Сокол против кречета - Валерий Елманов 12 стр.


- Или ты сам не слыхал, как он перед всеми своими гостями похвалялся? - заметил Гавран. - А когда по-своему заговорил, то и вовсе сказал, что ценит тех, кто ему сапоги лизать готов. Не зря князь то и дело на встречи с ним ездил. Вот и докатался.

- Может, ты как-то не так понял? Ты же их язык плохо знаешь. Спутать не мог?

- Мог, - согласился Гавран. - Вот только то, что он на нашем лопотал, мы вместе слыхали. Или тоже спутали? А как они обнимались, ты видел? Ухо ослышаться может, а гляделки?

Прок в ответ лишь тоскливо вздохнул. Возразить было нечего.

- А чего делать-то теперь? - после недолгого молчания спросил он.

- Ясное дело, бежать надо.

- Как?! - простонал Прок.

- Пока не знаю, - сурово отозвался Гавран. - Но ежели не мы, то кто известит государя об измене?!. Стало быть, надо как-нибудь исхитриться, удобный случай искать. Или ты мыслишь, что он сам к тебе приплывет?

- А хотелось бы, - безнадежно откликнулся Прок.

Бывает, что желания человека вдруг сбываются. Такое происходит редко, судьба скупа на чудеса, но иногда, в кои веки… Вот и на этот раз удобный случай, словно услышав Прока, и впрямь приплыл к ним. Не сам, конечно, а направленный темником Бурунчи.

Врочем, если бы не более сообразительный товарищ, то сам Прок так и не дотумкал бы. Зато Гавран, едва темник ехидно осведомился, не надумали ли славные воины после всего увиденного перейти на службу к великому хану, который в своей неизбывной милости дарует им в этом случае прощение за то, что они осмелились сражаться против его доблестных багатуров, тут же нашелся:

- Обмыслить надо все, боярин, - неторопливо протянул он. - Князя-то государь и простить может - сын ведь. А нам пути назад будут отрезаны. Если мы к твоему хану перейдем, то нас только веревкой пеньковой благословят, не иначе.
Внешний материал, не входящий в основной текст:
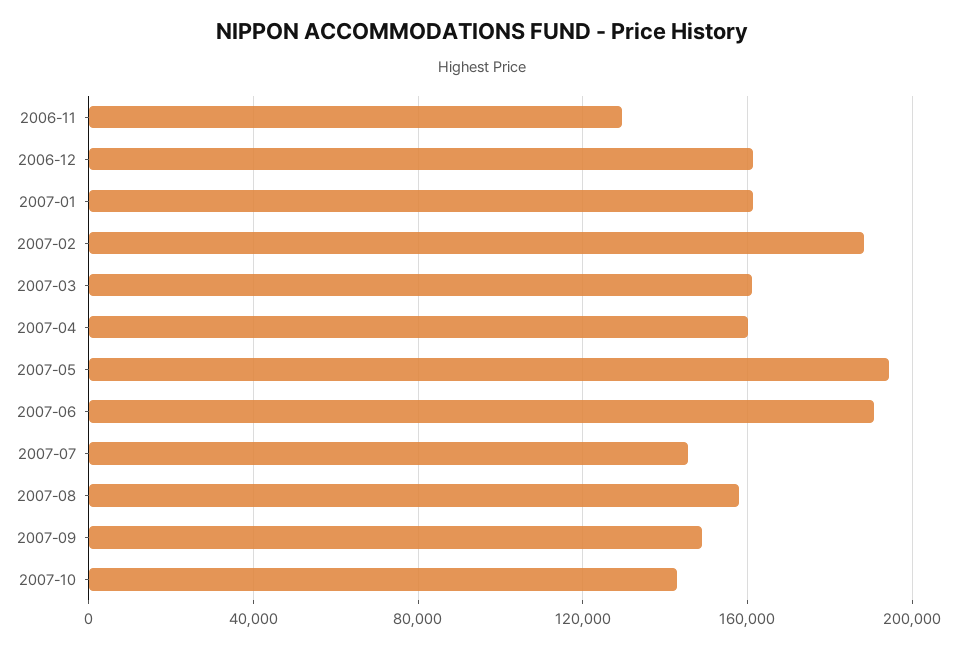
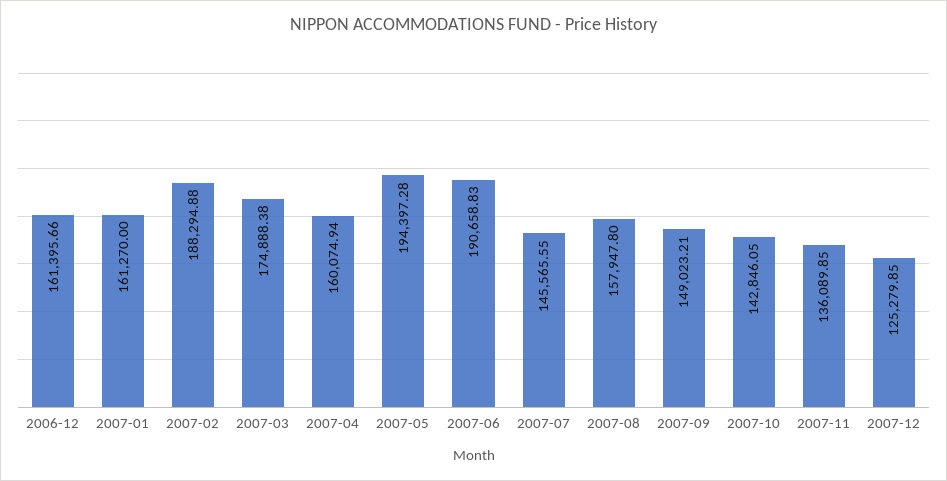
2006-11: 130000 -> none
2007-03: 160000 -> 174888.38
2007-11: none -> 136089.85
2007-12: none -> 125279.85

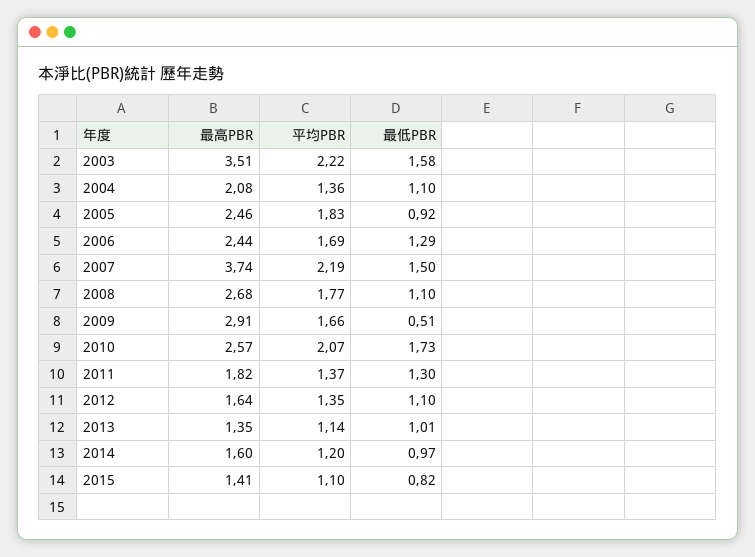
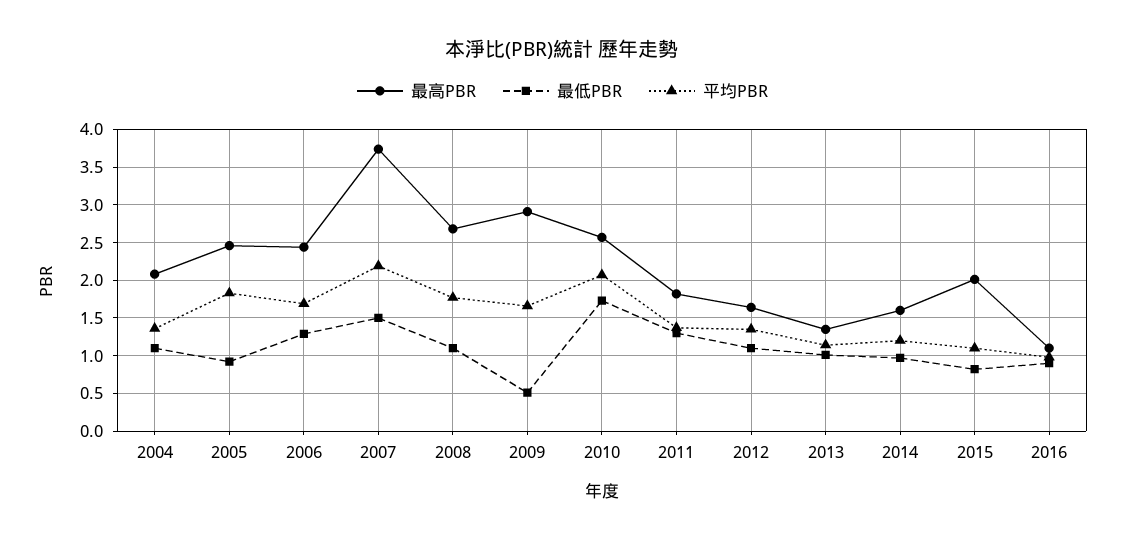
最高PBR, 2003: 3.51 -> none
平均PBR, 2003: 2.22 -> none
最低PBR, 2003: 1.58 -> none
最高PBR, 2015: 1.41 -> 2
最高PBR, 2016: none -> 1.1
最低PBR, 2016: none -> 0.9
平均PBR, 2016: none -> 1

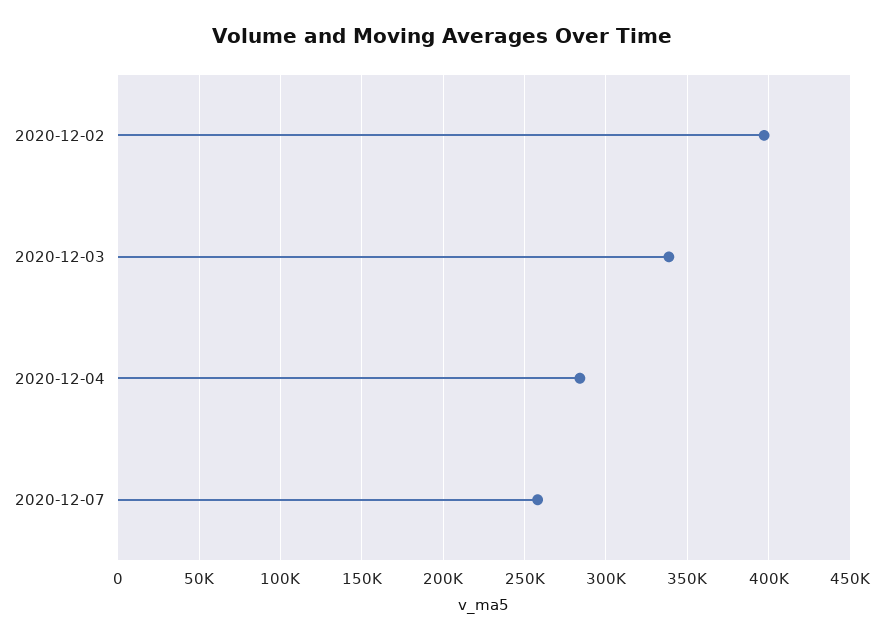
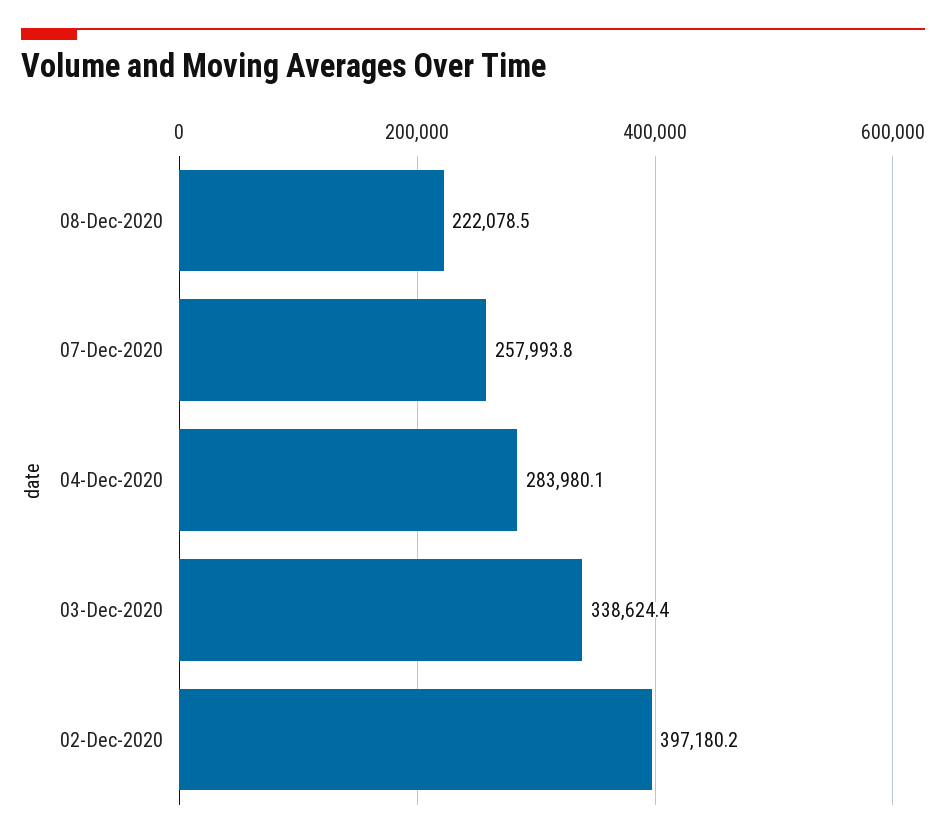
08-Dec-2020: none -> 222078.5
- Хоп, - согласно кивнул Бурунчи. - До утра обожду. А пока думайте. Только хорошо думайте. А твой сосед чего молчит? - подозрительно покосился он на Прока, опешившего от такого поворота событий. - Ему что, не надо думать?

- Надо. И ему тоже надо, - торопливо ответил за товарища Гавран. - Вместях оно как-то сподручнее Русь предавать - одному тяжко на такое идти.
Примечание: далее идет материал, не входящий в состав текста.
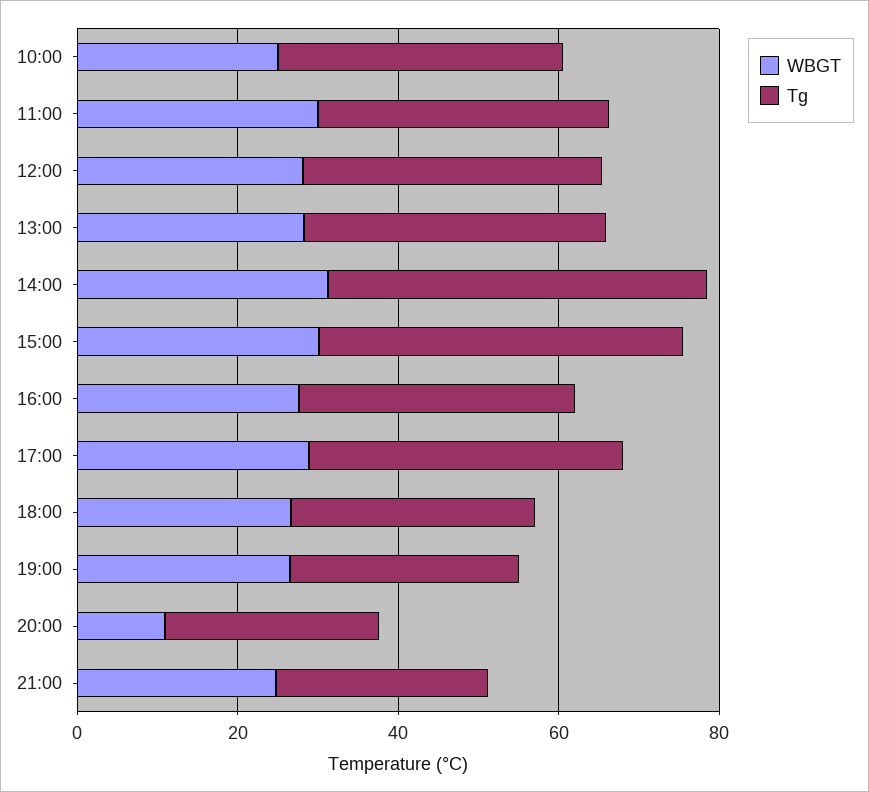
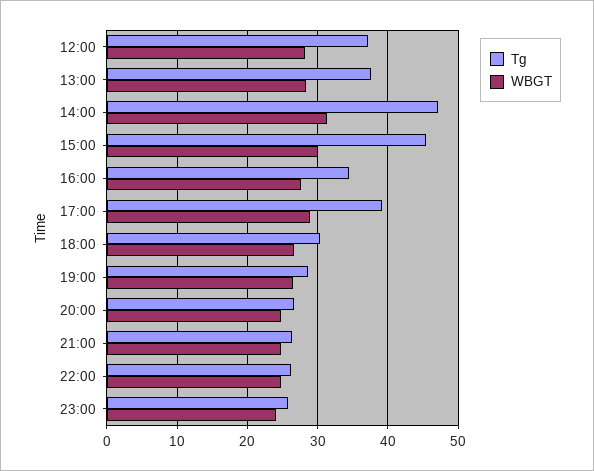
WBGT, 10:00: 25 -> none
Tg, 10:00: 35 -> none
WBGT, 11:00: 30 -> none
Tg, 11:00: 35 -> none
WBGT, 20:00: 10 -> 25
Tg, 22:00: none -> 26
WBGT, 22:00: none -> 25
Tg, 23:00: none -> 26
WBGT, 23:00: none -> 24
К счастью, дар речи вернулся к Проку гораздо позднее, когда темник, удовлетворенный исходом дела, вернулся вниз, а самих пленных его крепкие сноровистые люди быстро, но уже гораздо вежливее, отволокли обратно в подвал.

- Ты вовсе с ума сошел! - завопил Прок на товарища.

- Цыц ты, а то кудахчешь, как курица, когда яйцо снесет. Или невдомек тебе, для чего я время подумать просил?

- Для чего? - озадаченно спросил Прок, совсем сбитый с панталыку уверенным тоном Гаврана.

- Для побега, для чего же еще, - пояснил тот. - Нам теперь на все надо соглашаться, лишь бы к своим удрать поскорее.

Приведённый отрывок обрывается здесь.